Again, this comes down to trust. If you suspect someone of “pulling a sickie”, maybe you made the wrong hire altogether.


The case against business travel has never been Greta

This one is painful for me to write because I love travelling. However, if your business has gone through 2020 by replacing business travel with Microsoft Teams or Zoom and therefore saved some much-needed cash – why on earth would you go back?!

To be sure, business travel will not disappear altogether. Personal meetings – cherished even more after the pandemic – are still a powerful tool in building relationships. However, when we are looking at the second or third meetings, at repeated internal flights from London to Manchester or from Munich to Hamburg, we should be seeing a pre-COVID relic consigned to the history books. Collectively, these follow-up trips are bad for our diaries, bad for our work-life balance and, not least, bad for the environment. Do Greta and yourself a favour.

Besides, this is a perfect opportunity to reallocate funds and invest into your business.

Don't rely on the V

At the start of the pandemic, there was a lot of talk about a “V-shaped” recovery – a sharp recession and an equally sharp re-increase in economic activity. I seriously doubt that this is going to happen, ever after a vaccine has hopefully soon brought COVID-19 under control. After all, the economy at the end of the pandemic will be a different one to what it had been beforehand. Unemployment will be significantly higher, the number of active businesses ready to hire those unemployed will be significantly lower. Capacity for government intervention will also be reduced after unprecedented levels of public borrowing over the last year. To be sure, this isn’t to say that a recovery won’t be forthcoming and it will pay long-term dividends to define and implement a bold growth strategy for 2021.

However, if a consequence of that is a growth in your headcount, the lack of a V-recovery has a serious consequence: the talent pool will be vast, with many high-profile candidates out of employment. This shouldn’t tempt you to implement a long and excruciating hiring process and you shouldn’t dither on the final decision with the anticipation of someone better to come along. Doing so will seriously harm your employer branding in the talent market, as your reputation will become that of a crisis-profiteer. It will also likely not result in the best candidate coming into your business, but rather in hiring someone desperate enough to bend with your winds.

I guess the message here should be not to change your hiring process just because the talent market has become more crowded.
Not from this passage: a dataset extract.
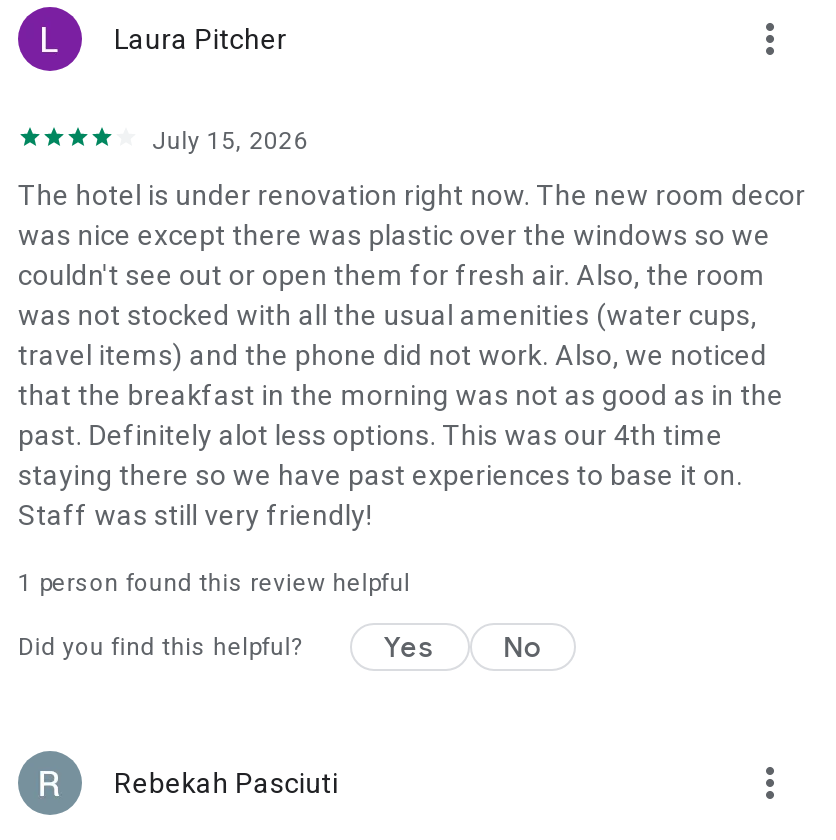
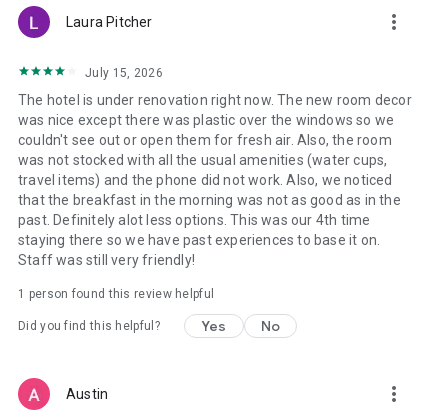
- [image]
- Rebekah Pasciuti
+ [image]
+ Austin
In other words, if you don’t trust your hiring process now, maybe you shouldn’t have trusted it before.


Those four aspects notwithstanding, any business still operating in one year’s time will carry something of a badge of honour. Those who have been through the economic crisis of the late 2000s know that times can be as bad as they want – usually, eventually, things will get better.

Isn’t that a nice thought to take into 2021.